[Opening Raw data section]

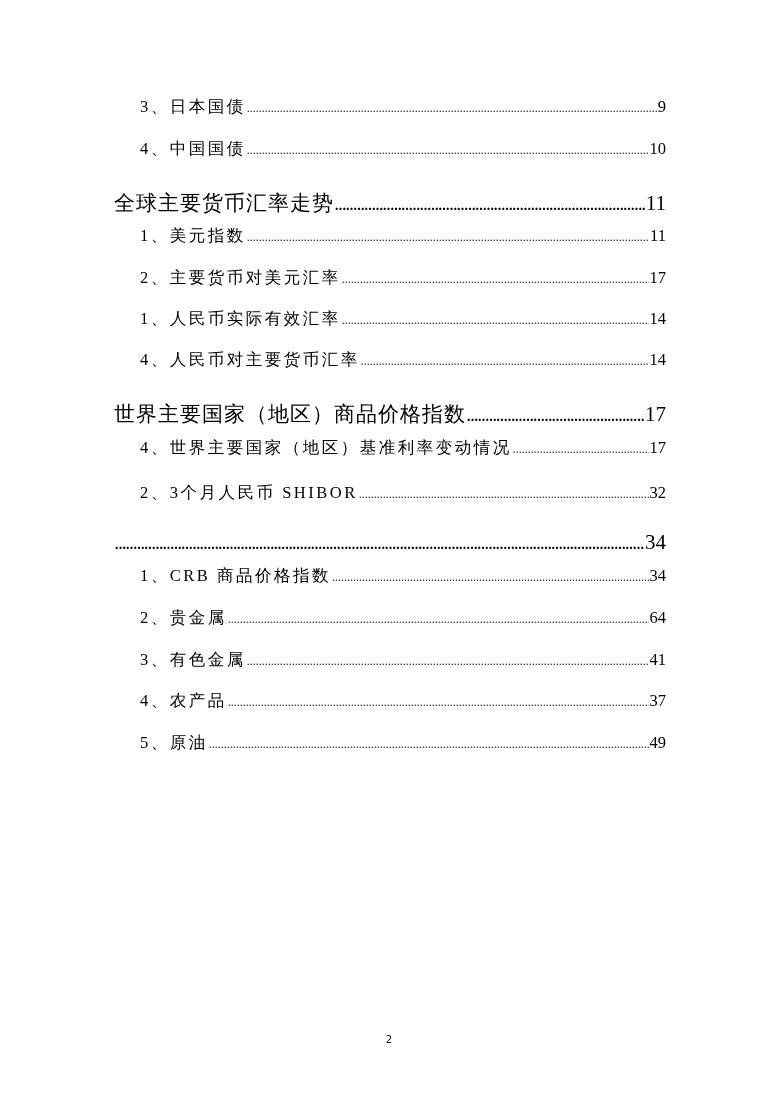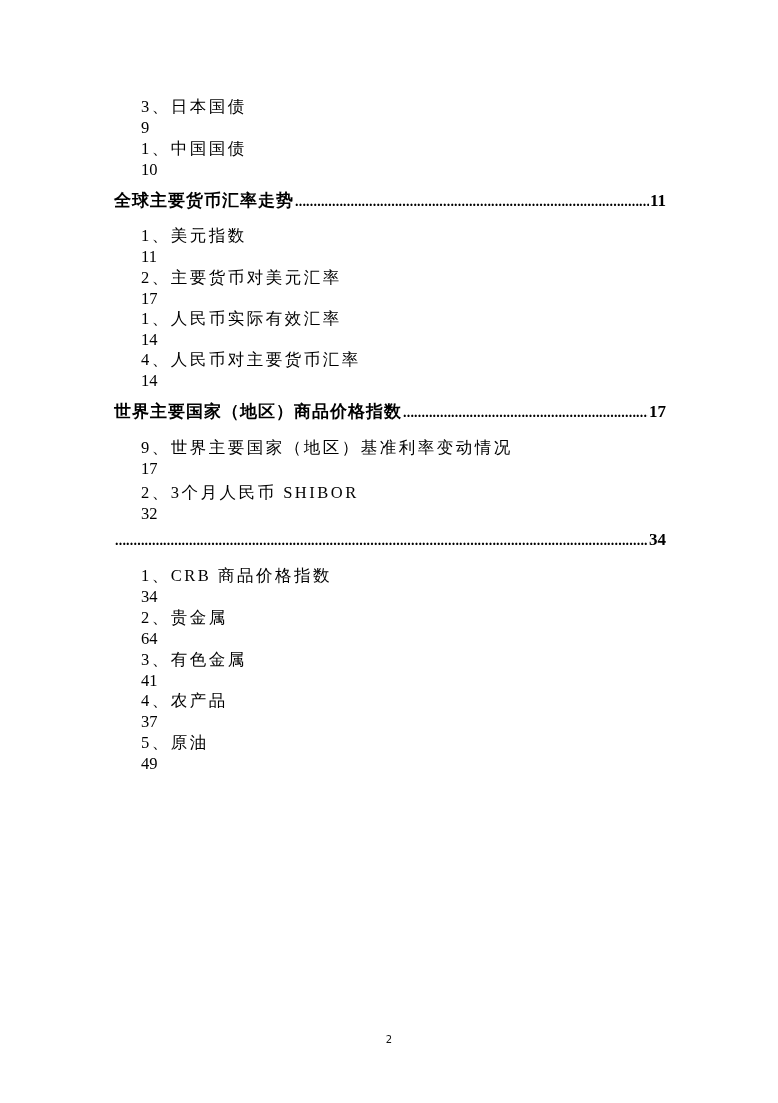--- a/index.html
+++ b/index.html
@@ -7,7 +7,7 @@
          font-family: "Liberation Serif", "DejaVu Serif", serif; color: #000; }
   .toc { position: absolute; left: 0; top: 0; width: 778px; }
   .entry { position: absolute; display: flex; align-items: baseline; height: 24px; }
-  .entry.sub { left: 140px; width: 526px; font-size: 16.5px; letter-spacing: 2.5px; flex-direction: column; }
+  .entry.sub { left: 140px; width: 526px; font-size: 16.5px; letter-spacing: 2.5px; }
   .entry.main { left: 114px; width: 552px; font-size: 17px; font-weight: bold; letter-spacing: 1px; justify-content: center; }
   .label { white-space: nowrap; }
   .leader { flex: 1; overflow: hidden; white-space: nowrap; margin: 0 1px; letter-spacing: 0; }

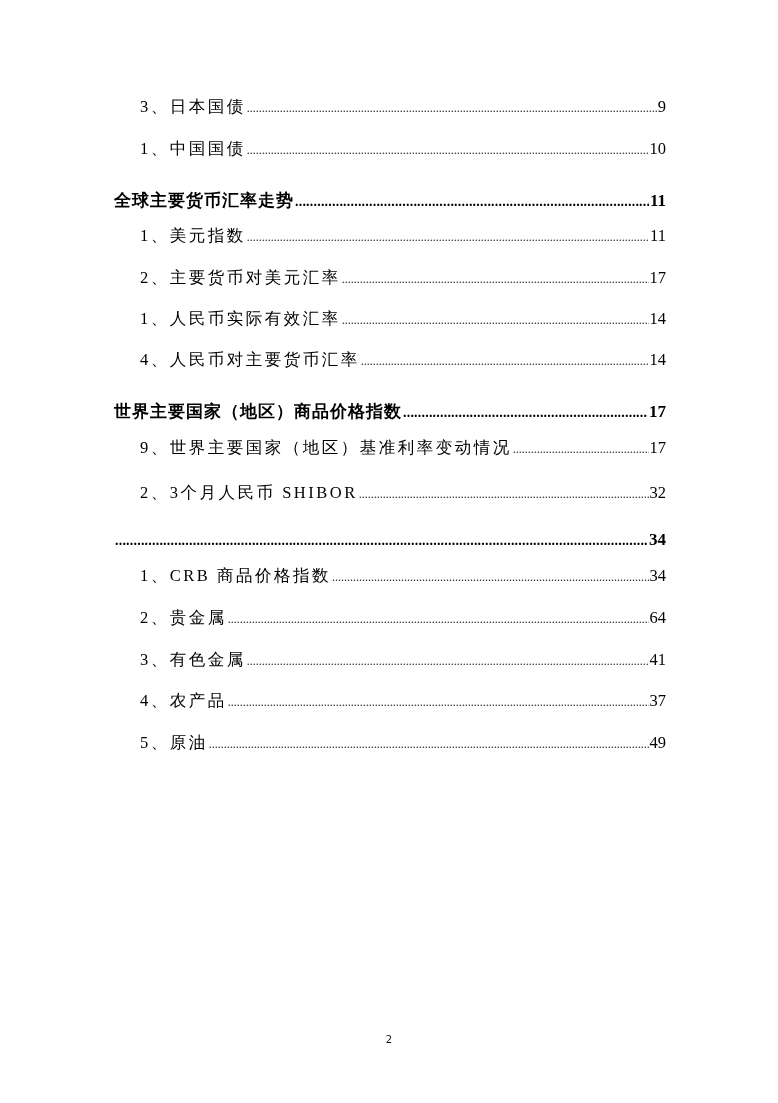--- a/index.html
+++ b/index.html
@@ -28,7 +28,7 @@
     <span class="page">9</span>
   </div>
   <div class="entry sub" style="top:138px">
-    <span class="label">1、中国国债</span>
+    <span class="label">4、中国国债</span>
     <span class="leader"></span>
     <span class="page">10</span>
   </div>

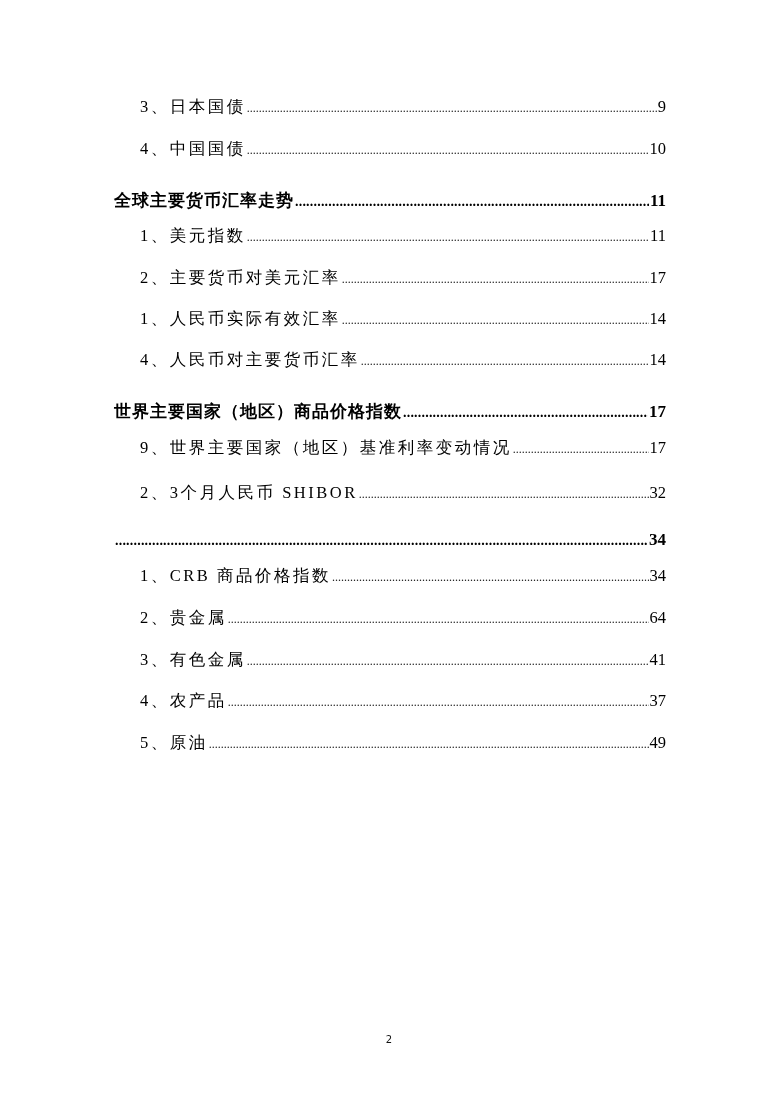--- a/index.html
+++ b/index.html
@@ -8,7 +8,7 @@
   .toc { position: absolute; left: 0; top: 0; width: 778px; }
   .entry { position: absolute; display: flex; align-items: baseline; height: 24px; }
   .entry.sub { left: 140px; width: 526px; font-size: 16.5px; letter-spacing: 2.5px; }
-  .entry.main { left: 114px; width: 552px; font-size: 17px; font-weight: bold; letter-spacing: 1px; justify-content: center; }
+  .entry.main { left: 114px; width: 552px; font-size: 21px; font-weight: normal; letter-spacing: 1px; justify-content: center; }
   .label { white-space: nowrap; }
   .leader { flex: 1; overflow: hidden; white-space: nowrap; margin: 0 1px; letter-spacing: 0; }
   .leader::after { content: "........................................................................................................................................................................................................................"; }

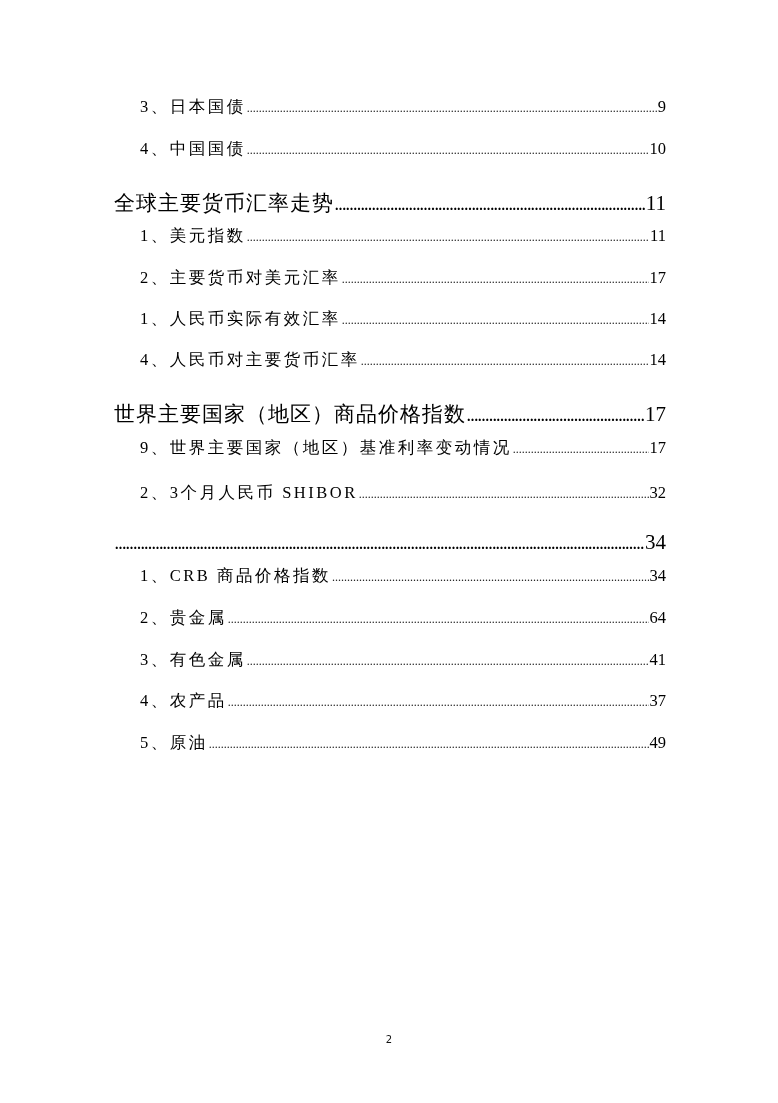--- a/index.html
+++ b/index.html
@@ -63,7 +63,7 @@
     <span class="page">17</span>
   </div>
   <div class="entry sub" style="top:437px">
-    <span class="label">9、世界主要国家（地区）基准利率变动情况</span>
+    <span class="label">4、世界主要国家（地区）基准利率变动情况</span>
     <span class="leader"></span>
     <span class="page">17</span>
   </div>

[Closing Raw data section]

» **To do**
Output all of the entries once more, word for word, with the images removed.

» **Answer section**
--- a/index.html
+++ b/index.html
@@ -7,7 +7,7 @@
          font-family: "Liberation Serif", "DejaVu Serif", serif; color: #000; }
   .toc { position: absolute; left: 0; top: 0; width: 778px; }
   .entry { position: absolute; display: flex; align-items: baseline; height: 24px; }
-  .entry.sub { left: 140px; width: 526px; font-size: 16.5px; letter-spacing: 2.5px; flex-direction: column; }
+  .entry.sub { left: 140px; width: 526px; font-size: 16.5px; letter-spacing: 2.5px; }
   .entry.main { left: 114px; width: 552px; font-size: 17px; font-weight: bold; letter-spacing: 1px; justify-content: center; }
   .label { white-space: nowrap; }
   .leader { flex: 1; overflow: hidden; white-space: nowrap; margin: 0 1px; letter-spacing: 0; }

--- a/index.html
+++ b/index.html
@@ -28,7 +28,7 @@
     <span class="page">9</span>
   </div>
   <div class="entry sub" style="top:138px">
-    <span class="label">1、中国国债</span>
+    <span class="label">4、中国国债</span>
     <span class="leader"></span>
     <span class="page">10</span>
   </div>

--- a/index.html
+++ b/index.html
@@ -8,7 +8,7 @@
   .toc { position: absolute; left: 0; top: 0; width: 778px; }
   .entry { position: absolute; display: flex; align-items: baseline; height: 24px; }
   .entry.sub { left: 140px; width: 526px; font-size: 16.5px; letter-spacing: 2.5px; }
-  .entry.main { left: 114px; width: 552px; font-size: 17px; font-weight: bold; letter-spacing: 1px; justify-content: center; }
+  .entry.main { left: 114px; width: 552px; font-size: 21px; font-weight: normal; letter-spacing: 1px; justify-content: center; }
   .label { white-space: nowrap; }
   .leader { flex: 1; overflow: hidden; white-space: nowrap; margin: 0 1px; letter-spacing: 0; }
   .leader::after { content: "........................................................................................................................................................................................................................"; }

--- a/index.html
+++ b/index.html
@@ -63,7 +63,7 @@
     <span class="page">17</span>
   </div>
   <div class="entry sub" style="top:437px">
-    <span class="label">9、世界主要国家（地区）基准利率变动情况</span>
+    <span class="label">4、世界主要国家（地区）基准利率变动情况</span>
     <span class="leader"></span>
     <span class="page">17</span>
   </div>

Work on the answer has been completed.